Honor Juneteenth by considering American Whitelash: A Changing Nation and the Cost of Progress (HarperCollins), a confrontation of ‘the cyclical pattern of violence that has marred every moment of racial progress in this country’.

Younger readers might focus on The Day King Died: Remembered through Two Voices and a Choir (Reycraft) – it’ll inspire conversation about white-bodied reactions to protest, equity, and peace movements as it inspires worship.

See also our Juneteenth Worship and History of Race in America – Children / Adults and Perspectives & Stories (Tweens & Teens) lib guides.

FIVE

Summer might be a time for intercultural exchange:

Share ‘thrilling tales with lighthearted twists’ from the rich traditions of Latine neighbors with, Night Stories: Folk Tales from Latin America (Toon); which includes ‘informative backmatter’ on the stories’ ecological, cultural, and historical background and bibliography.

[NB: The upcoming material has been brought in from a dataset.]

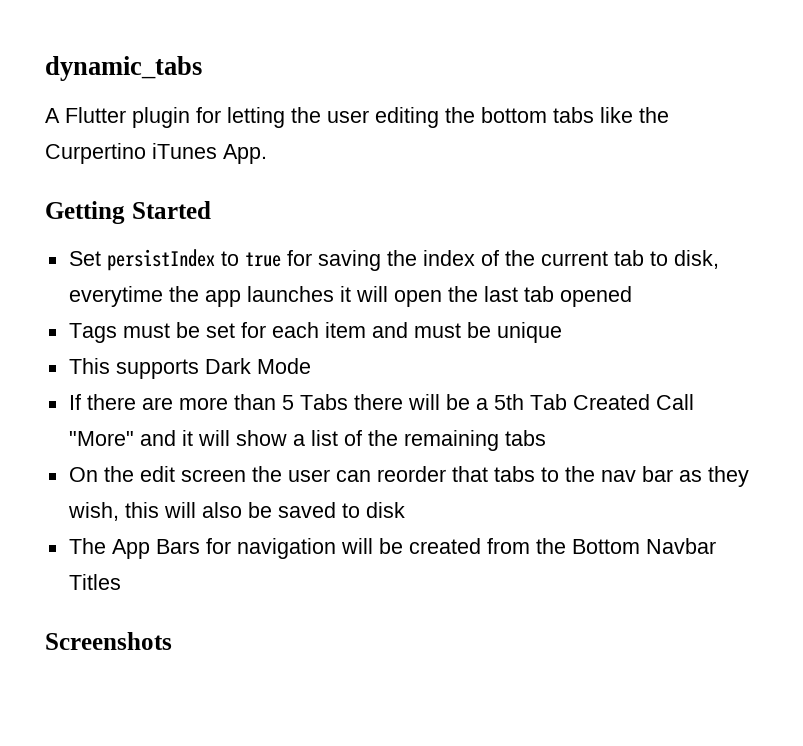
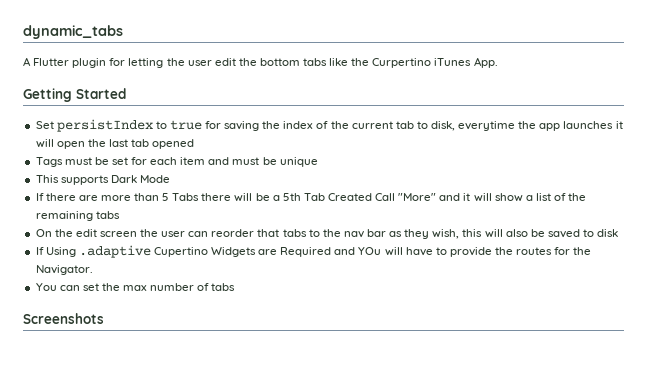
[375,107,439,128] editing -> [214,58,236,66] edit
[68,538,716,559] [68,574,121,590] The App Bars for navigation will be created from the Bottom Navbar Titles -> [35,245,592,258] [35,265,93,275] [35,283,236,291] If Using .adaptive Cupertino Widgets are Required and YOu will have to provide the routes for the Navigator. // You can set the max number of tabs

Introduce Tweens & Teens to the reality of Missing and Murdered Indigenous Women and Girls with, Looking for Smoke (Heartdrum), a murder mystery set on the Blackfeet reservation which follows four teen protagonists from a traditional Giveaway to honor a missing sister, through their complicated relationships, to clearing their own names.

SIX

Another summer read for Tweens or Teens: There Is a Door in This Darkness (Dutton), ‘a magic-tinged contemporary YA novel about grief and hope’ which explores the enormity of ‘shocking presidential elections’ and global pandemics through the lens of one girl who also struggles with her own immediate grief and loss – while magical clues seem to lead her toward a door of hope.

Find more for working with children and youth experiencing depression or anxiety in our Mental Health and Hope & Resilience lib guides and our Eco-Anxiety Toolkit.